((

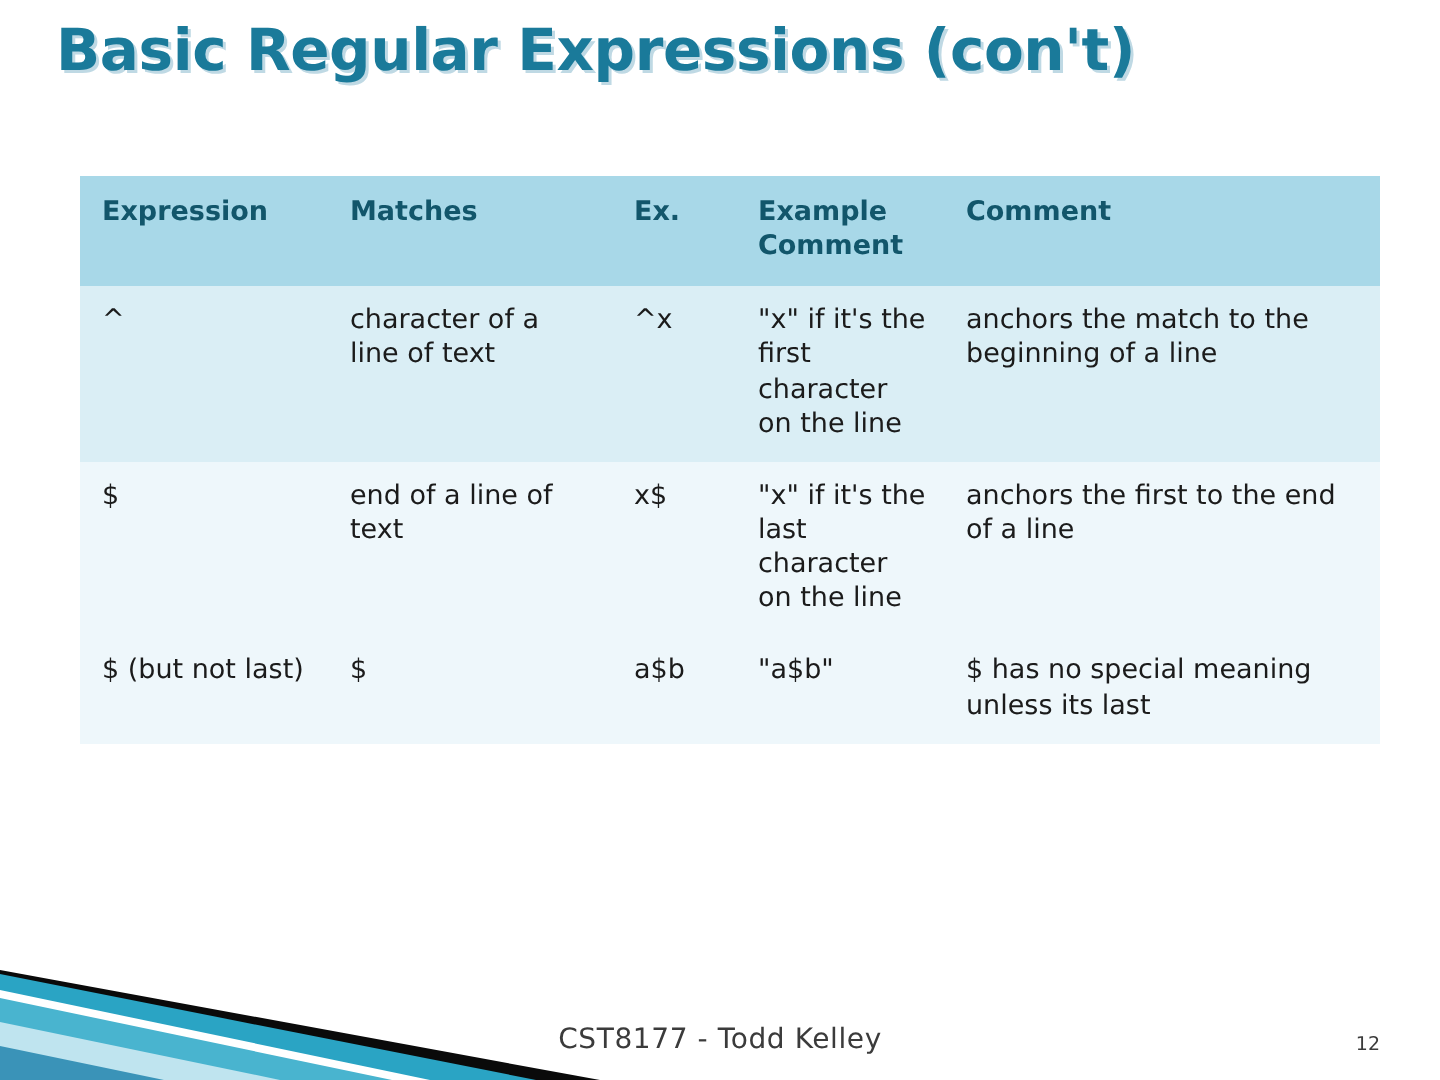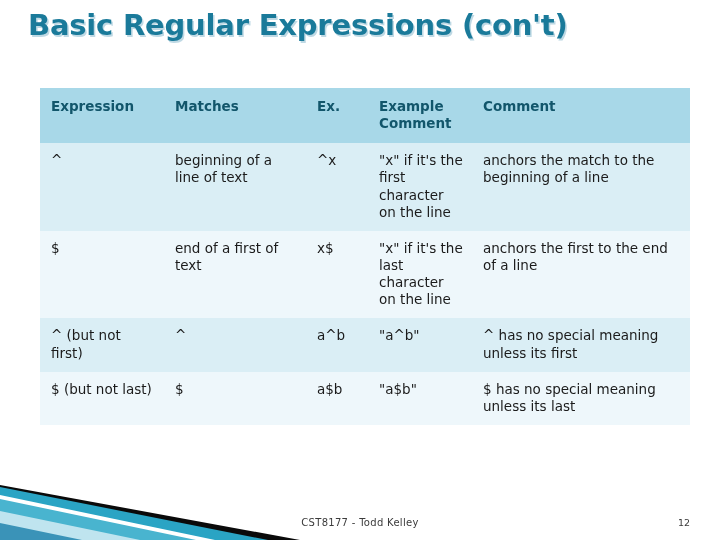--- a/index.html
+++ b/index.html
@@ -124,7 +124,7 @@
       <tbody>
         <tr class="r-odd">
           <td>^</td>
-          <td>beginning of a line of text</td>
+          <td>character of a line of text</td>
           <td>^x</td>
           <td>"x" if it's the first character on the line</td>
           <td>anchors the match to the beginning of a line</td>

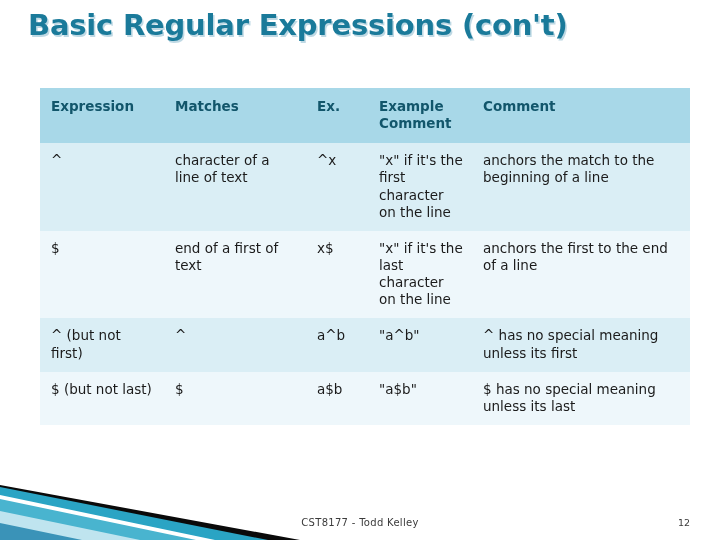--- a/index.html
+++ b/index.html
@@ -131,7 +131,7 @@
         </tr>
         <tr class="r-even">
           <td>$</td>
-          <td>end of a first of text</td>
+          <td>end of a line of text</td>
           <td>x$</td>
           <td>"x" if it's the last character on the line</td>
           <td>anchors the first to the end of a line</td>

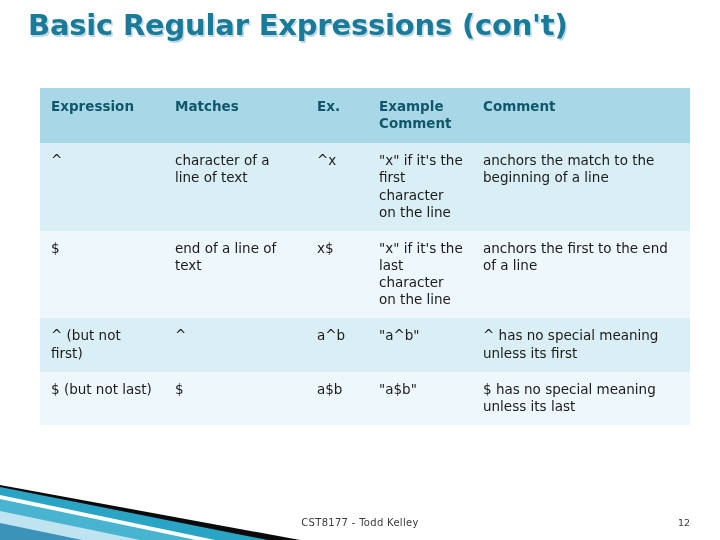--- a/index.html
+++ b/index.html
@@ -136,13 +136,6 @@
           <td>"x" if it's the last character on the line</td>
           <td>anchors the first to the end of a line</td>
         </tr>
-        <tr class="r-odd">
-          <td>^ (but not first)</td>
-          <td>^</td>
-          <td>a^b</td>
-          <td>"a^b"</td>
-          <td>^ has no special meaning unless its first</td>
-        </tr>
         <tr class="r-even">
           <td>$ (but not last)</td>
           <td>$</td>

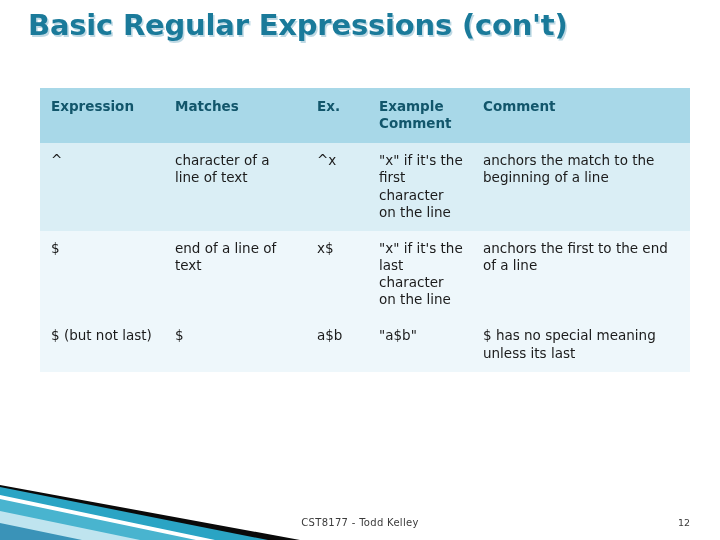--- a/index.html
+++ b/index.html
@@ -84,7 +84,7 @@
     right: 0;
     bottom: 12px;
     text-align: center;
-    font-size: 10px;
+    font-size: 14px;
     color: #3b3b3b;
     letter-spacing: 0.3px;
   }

))

(What is being asked): Keep the pictures out while you retype all of the data above exactly as it appears.

(Task response):
--- a/index.html
+++ b/index.html
@@ -124,7 +124,7 @@
       <tbody>
         <tr class="r-odd">
           <td>^</td>
-          <td>beginning of a line of text</td>
+          <td>character of a line of text</td>
           <td>^x</td>
           <td>"x" if it's the first character on the line</td>
           <td>anchors the match to the beginning of a line</td>

--- a/index.html
+++ b/index.html
@@ -131,7 +131,7 @@
         </tr>
         <tr class="r-even">
           <td>$</td>
-          <td>end of a first of text</td>
+          <td>end of a line of text</td>
           <td>x$</td>
           <td>"x" if it's the last character on the line</td>
           <td>anchors the first to the end of a line</td>

--- a/index.html
+++ b/index.html
@@ -136,13 +136,6 @@
           <td>"x" if it's the last character on the line</td>
           <td>anchors the first to the end of a line</td>
         </tr>
-        <tr class="r-odd">
-          <td>^ (but not first)</td>
-          <td>^</td>
-          <td>a^b</td>
-          <td>"a^b"</td>
-          <td>^ has no special meaning unless its first</td>
-        </tr>
         <tr class="r-even">
           <td>$ (but not last)</td>
           <td>$</td>

--- a/index.html
+++ b/index.html
@@ -84,7 +84,7 @@
     right: 0;
     bottom: 12px;
     text-align: center;
-    font-size: 10px;
+    font-size: 14px;
     color: #3b3b3b;
     letter-spacing: 0.3px;
   }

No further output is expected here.